Containers#
In this chapter we are going to build a Docker image where we can run a dataflow, and present the prebuilt images we offer.
Your Dataflow#
Let’s start with a simple dataflow.
Create a new file dataflow.py
with the following content:
from bytewax import operators as op
from bytewax.connectors.stdio import StdOutSink
from bytewax.dataflow import Dataflow
from bytewax.testing import TestingSource
flow = Dataflow("test")
inp = op.input("in", flow, TestingSource(list(range(5))))
op.output("out", inp, StdOutSink())
Run it locally to check everything’s working fine:
$ python -m bytewax.run dataflow
0
1
2
3
4
Docker Image#
You can run the dataflow inside a Docker image. You’ll need an image with Python support, and can just install Bytewax and run the dataflow.
Create a Dockerfile
with the following content:
# Start from a debian slim with python support
FROM python:3.11-slim-bullseye
# Set up a workdir where we can put our dataflow
WORKDIR /bytewax
# Install bytewax and the dependencies you need here
RUN pip install bytewax==0.21.0
# Copy the dataflow in the workdir
COPY dataflow.py dataflow.py
# And run it.
# Set PYTHONUNBUFFERED to any value to make python flush stdout,
# or you risk not seeing any output from your python scripts.
ENV PYTHONUNBUFFERED 1
CMD ["python", "-m", "bytewax.run", "dataflow"]
Now you can build the image:
$ docker build . -t bytewax-custom
And check that everything’s working:
$ docker run --rm bytewax-custom
Example: Docker Compose, Kafka Connector and Redpanda#
Modify the Dockerfile to install optional kafka
dependencies in
Bytewax:
- RUN pip install bytewax==0.21.0
+ RUN pip install bytewax[kafka]==0.21.0
Rebuild the image with:
$ docker build . -t bytewax-custom
Modify the dataflow to read data from a kafka topic rather than the testing input:
from bytewax import operators as op
from bytewax.connectors.kafka import operators as kop
from bytewax.connectors.stdio import StdOutSink
from bytewax.dataflow import Dataflow
flow = Dataflow("test")
inp = kop.input("in", flow, brokers=["redpanda:9092"], topics=["in_topic"])

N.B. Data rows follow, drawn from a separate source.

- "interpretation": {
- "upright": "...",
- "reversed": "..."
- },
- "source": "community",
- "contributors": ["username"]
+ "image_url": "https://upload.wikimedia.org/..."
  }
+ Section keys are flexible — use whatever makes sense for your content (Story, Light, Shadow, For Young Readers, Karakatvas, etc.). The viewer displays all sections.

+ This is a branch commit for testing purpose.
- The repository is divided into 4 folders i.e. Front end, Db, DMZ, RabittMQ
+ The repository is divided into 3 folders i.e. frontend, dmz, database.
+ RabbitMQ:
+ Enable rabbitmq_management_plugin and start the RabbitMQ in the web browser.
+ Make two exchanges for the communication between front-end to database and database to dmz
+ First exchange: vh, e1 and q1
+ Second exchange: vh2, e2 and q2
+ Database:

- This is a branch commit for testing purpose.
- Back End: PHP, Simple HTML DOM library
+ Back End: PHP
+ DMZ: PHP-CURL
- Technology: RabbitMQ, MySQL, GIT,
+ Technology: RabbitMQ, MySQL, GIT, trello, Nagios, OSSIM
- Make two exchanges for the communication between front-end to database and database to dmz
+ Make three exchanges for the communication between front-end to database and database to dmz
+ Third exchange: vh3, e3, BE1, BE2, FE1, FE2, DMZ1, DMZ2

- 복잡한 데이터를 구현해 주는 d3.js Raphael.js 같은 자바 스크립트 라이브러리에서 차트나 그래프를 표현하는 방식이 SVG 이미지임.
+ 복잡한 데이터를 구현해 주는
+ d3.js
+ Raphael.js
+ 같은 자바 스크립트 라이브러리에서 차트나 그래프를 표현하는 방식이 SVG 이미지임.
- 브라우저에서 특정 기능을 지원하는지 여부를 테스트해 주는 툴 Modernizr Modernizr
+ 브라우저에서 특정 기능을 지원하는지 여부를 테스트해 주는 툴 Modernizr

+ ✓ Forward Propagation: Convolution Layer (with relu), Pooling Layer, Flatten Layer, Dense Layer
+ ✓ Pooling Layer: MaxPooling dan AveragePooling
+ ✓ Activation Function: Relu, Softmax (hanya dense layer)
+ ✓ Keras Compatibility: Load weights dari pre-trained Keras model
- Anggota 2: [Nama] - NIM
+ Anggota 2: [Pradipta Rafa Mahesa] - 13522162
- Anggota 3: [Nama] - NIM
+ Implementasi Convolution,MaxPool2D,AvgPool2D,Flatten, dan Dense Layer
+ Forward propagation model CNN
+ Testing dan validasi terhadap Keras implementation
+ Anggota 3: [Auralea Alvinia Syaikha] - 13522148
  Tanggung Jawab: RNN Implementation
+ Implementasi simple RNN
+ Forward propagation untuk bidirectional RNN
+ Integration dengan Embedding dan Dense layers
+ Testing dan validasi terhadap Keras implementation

op.output("out", inp.oks, StdOutSink())
Now we can create a docker-compose file that runs both a Redpanda instance and our dataflow. This is a simplified version of the docker compose file offered in redpanda’s docs for a development setup.
Create a file named docker-compose.yml
with the following content:
version: "3.7"
name: bytewax-redpanda
volumes:
redpanda: null
services:
redpanda:
command:
- redpanda start
- --kafka-addr internal://0.0.0.0:9092
- --advertise-kafka-addr internal://redpanda:9092
- --pandaproxy-addr internal://0.0.0.0:8082
- --advertise-pandaproxy-addr internal://redpanda:8082
- --schema-registry-addr internal://0.0.0.0:8081
- --rpc-addr redpanda:33145
- --advertise-rpc-addr redpanda:33145
- --smp 1
- --memory 1G
- --mode dev-container
- --default-log-level=warn
image: docker.redpanda.com/redpandadata/redpanda:v23.2.19
container_name: redpanda
volumes:
- redpanda:/var/lib/redpanda/data
healthcheck:
test: ["CMD-SHELL", "rpk cluster health | grep -E 'Healthy:.+true' || exit 1"]
interval: 15s
timeout: 3s
retries: 5
start_period: 5s
dataflow:
image: bytewax-custom
container_name: bytewax
depends_on:
redpanda:
condition: service_healthy
Run it with:
$ docker compose up
And you will see the output from the dataflow as soon as you start
producing messages in the topic. To produce messages with this setup,
you can use the rpk
tool included in the Redpanda docker images:
$ docker exec -it redpanda rpk topic produce in_topic
Write a message and press “Enter”, then check the output from the dataflow.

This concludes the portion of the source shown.